The DA-300USB is priced at $499 MSRP, positioning the unit at the lower end of high-priced DACs. It’s expected to be available some time in March 2014.


_Image Credit: Denon_


----------



## phillihp23 (Mar 14, 2012)

Interesting unit...although I really don't know much about them or if I would need/use one. 
Sounds like a pretty reasonable price for someone getting into DACS though, especially if you want to be mobile.


----------



## Douglas_Doherty (Apr 26, 2013)

The rub here is that the old computer acronym GIGO applies. SO one downside is that if you play average to poor source material through a good DAC you hear how bad the recording is! Unless you're willing to undergo the inconvenience of larger files/loss-less compression (which really only benefits classical listeners in terms of radical file size diminution) your overall experience may be reduced.

But I guess we are all serious about our sound so maybe this doesn't apply here...


----------



## Todd Anderson (Jul 24, 2009)

Douglas_Doherty said:


> The rub here is that the old computer acronym GIGO applies. SO one downside is that if you play average to poor source material through a good DAC you hear how bad the recording is!


Valid points...!


----------



## dschlic1 (Mar 15, 2013)

I would think that most CD and DVD players that one would connect to this device would have equal or better DACs in them already.
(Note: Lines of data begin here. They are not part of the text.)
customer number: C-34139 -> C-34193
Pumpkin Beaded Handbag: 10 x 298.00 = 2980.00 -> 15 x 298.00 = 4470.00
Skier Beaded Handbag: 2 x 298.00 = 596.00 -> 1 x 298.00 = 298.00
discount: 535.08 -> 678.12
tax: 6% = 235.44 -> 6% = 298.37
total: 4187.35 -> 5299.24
No TVs and set top boxes not so much however you still have the issue with the digital content being compressed with lossy compression.
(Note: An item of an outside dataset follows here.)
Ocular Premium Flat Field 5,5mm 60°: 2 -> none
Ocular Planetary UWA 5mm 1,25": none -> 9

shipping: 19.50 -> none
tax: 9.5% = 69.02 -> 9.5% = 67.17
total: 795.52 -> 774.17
I have my CD collection stored on my HTPC using lossless compression.


----------



## tonyFd (Jul 6, 2013)

Up to 32 bit 192KHz DAC ? I think it must be one of those T.I. converters inside. I haven't seen any 32 bit DACs from other comanies yet. 
http://www.ti.com/product/pcm1795


----------



## rab-byte (Feb 1, 2011)

Douglas_Doherty said:


> The rub here is that the old computer acronym GIGO applies. SO one downside is that if you play average to poor source material through a good DAC you hear how bad the recording is! Unless you're willing to undergo the inconvenience of larger files/loss-less compression (which really only benefits classical listeners in terms of radical file size diminution) your overall experience may be reduced. But I guess we are all serious about our sound so maybe this doesn't apply here...
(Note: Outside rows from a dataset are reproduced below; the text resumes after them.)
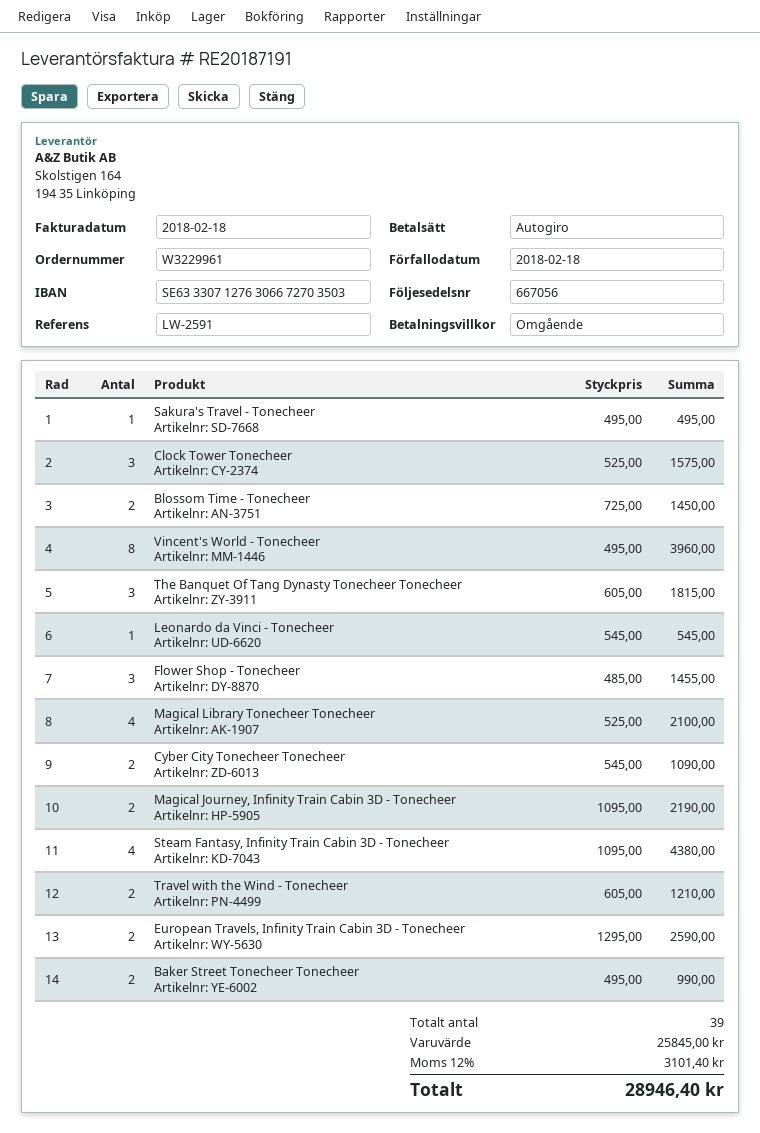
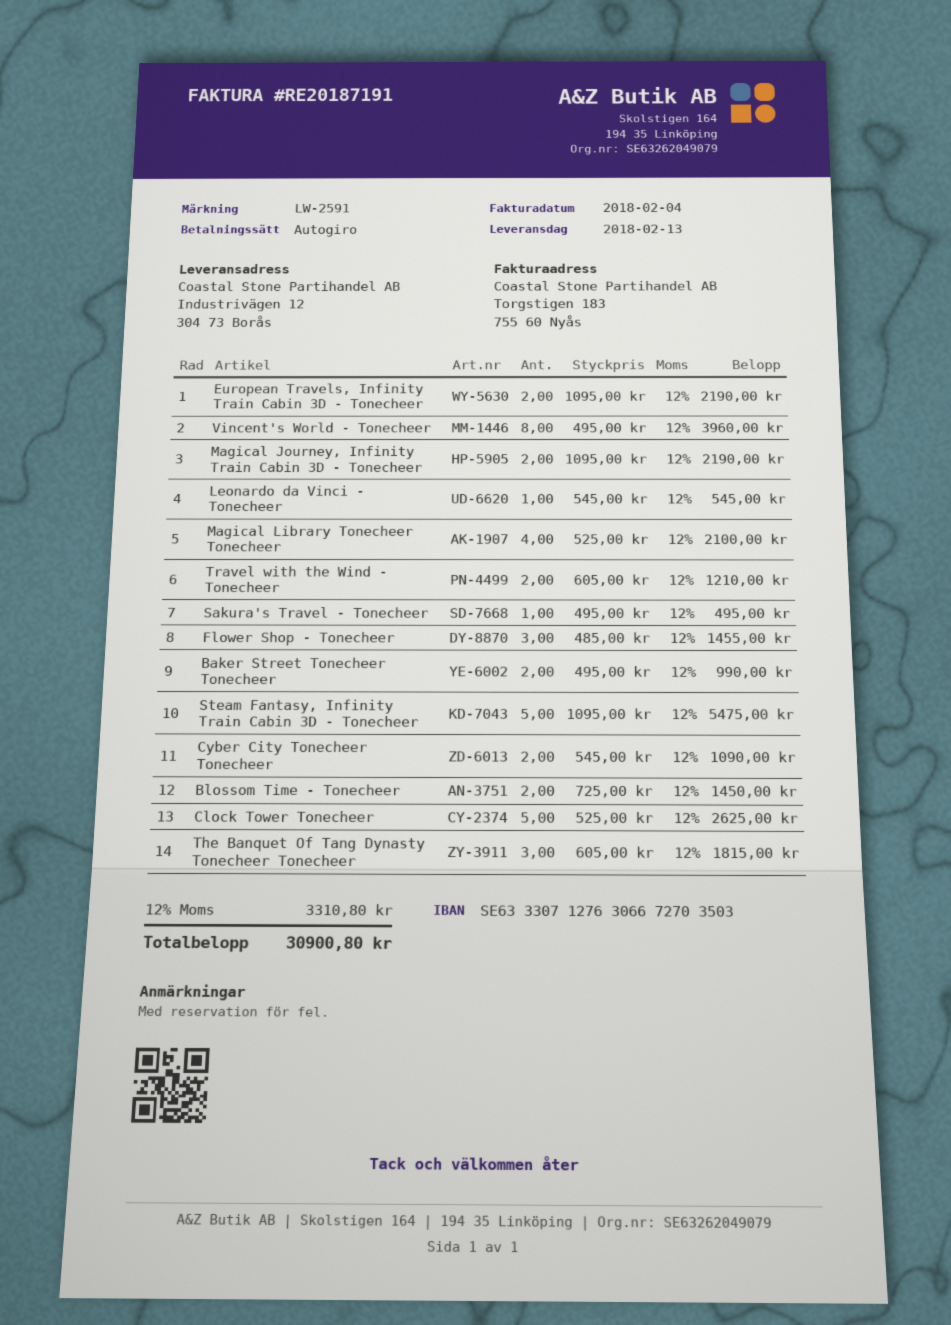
invoice date: 2018-02-18 -> 2018-02-04
Clock Tower Tonecheer: 3 x 525.00 = 1575.00 -> 5 x 525.00 = 2625.00
Steam Fantasy, Infinity Train Cabin 3D - Tonecheer: 4 x 1095.00 = 4380.00 -> 5 x 1095.00 = 5475.00
European Travels, Infinity Train Cabin 3D - Tonecheer: 2 x 1295.00 = 2590.00 -> 2 x 1095.00 = 2190.00
tax: 12% = 3101.40 -> 12% = 3310.80
total: 28946.40 -> 30900.80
I can say I agree that you only benefit from high bit-rate when listening to classical. I will agree that you'll have many more quality masters with classical. Good recording quality can be found in all genera of music. Jack White has been putting out quality recordings as have the Foo Fighters and classic rock releases from Dire Straights and Pink Floyd just to name a few. 

With storage becoming quite cheap and portable devices being so ubiquitous I'd say the argument to overly compress your music has been invalid since early 2000's. 



dschlic1 said:


> I would think that most CD and DVD players that one would connect to this device would have equal or better DACs in them already. No TVs and set top boxes not so much however you still have the issue with the digital content being compressed with lossy compression. I have my CD collection stored on my HTPC using lossless compression.


Most Blu-Ray players have eliminated their DACs and many higher end CD transports don't have an internal DAC.


----------